L’autre argument en faveur du travail excentrique est le recul du point de
rupture viscoélastique, c’est-à-dire que le muscle aura une capacité plus
importante à supporter un étirement maximal. Le renforcement excentrique
s’organisera dès le troisième jour avec une séance par jour pendant trois
jours, pour ensuite passer à une séance tous les 2-3 jours. Sur une lésion
myoaponévrotique, vous devrez être attentif au respect de la non-douleur
pendant et après le travail excentrique. Les séances débuteront à vitesse lente
avec des charges progressives, pour finir avec des charges plus lourdes à
vitesse rapide. Actuellement, des études récentes sur le taux de blessure
musculaire dans des clubs de football, montrent le bénéfice du travail excentrique
en pré-saison. « Mieux vaut prévenir que guérir ! »
- Le travail excentrique intervient à 3 niveaux sur la structure myoaponévrotique :
-Sur la fibre
musculaire directement, en augmentant le nombre de sarcomères. Le sarcomère est
le tissu contractile du muscle.
- Sur le tissu
aponévrotique. Le travail excentrique vient augmenter la résistance à
l’étirement de ce tissu.
- Sur la jonction
myoaponévrotique. Cette jonction correspond aux protéines de liaison. Elles
sont produites en quantité plus importante et de meilleure qualité, ce qui rend
la jonction myoaponévrotique plus forte.

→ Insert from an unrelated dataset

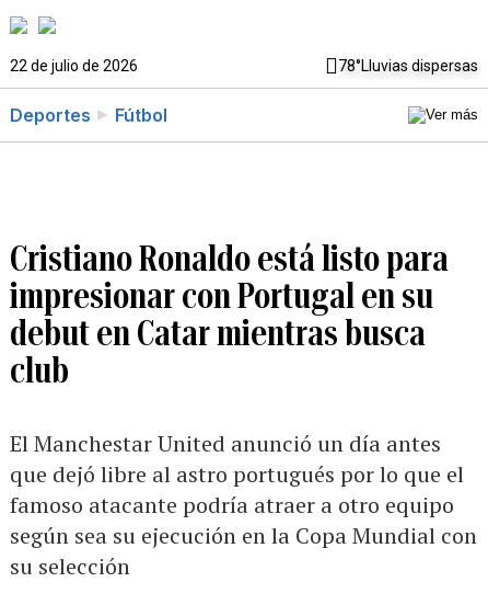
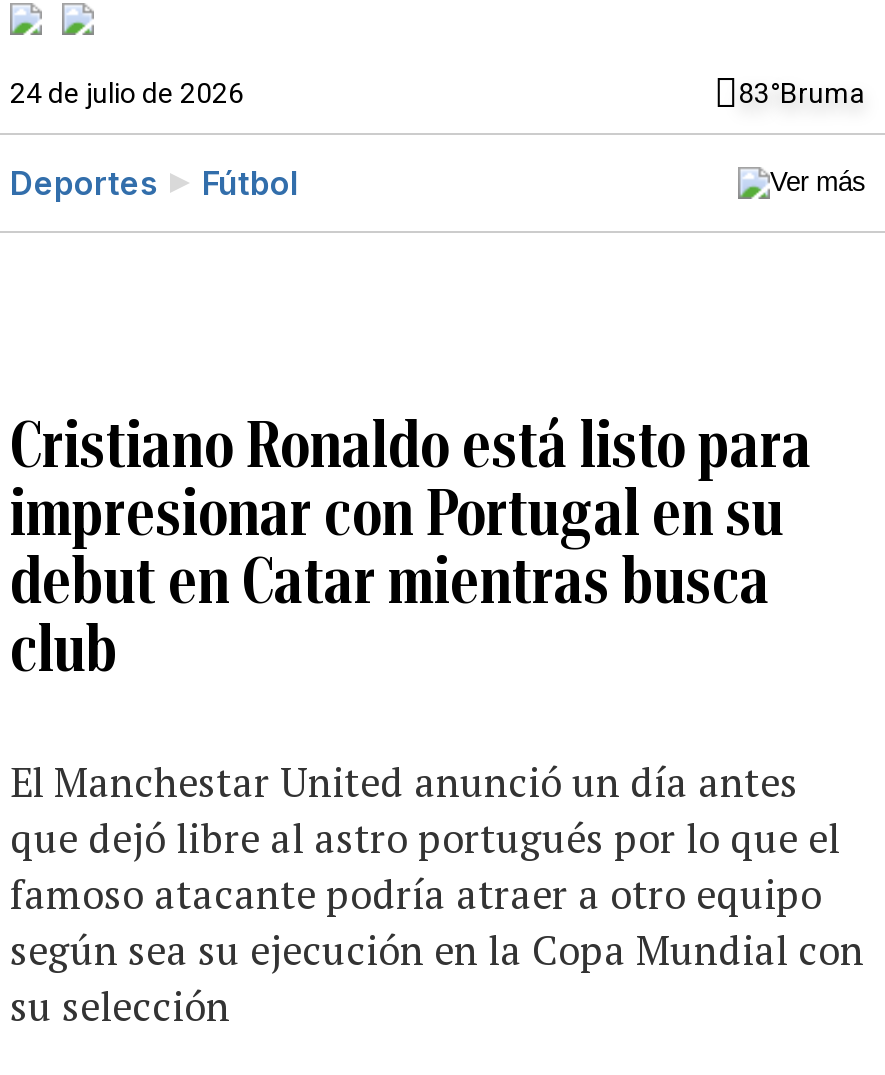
[10,57,478,75] 22 de julio de 2026 | 78°Lluvias dispersas -> [10,77,866,109] 24 de julio de 2026 | 83°Bruma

Dû à ces trois actions, le travail
excentrique peut provoquer l’apparition de douleurs musculaires d’apparition
retardée. Elles sont présentes lorsque le travail excentrique est trop fort ou
fait de manière trop prolongée. Les douleurs musculaires sont maximales au bout
de 48h. La symptomatologie est décrite par une raideur des douleurs et une
diminution de la force. Elles disparaissent spontanément après une semaine.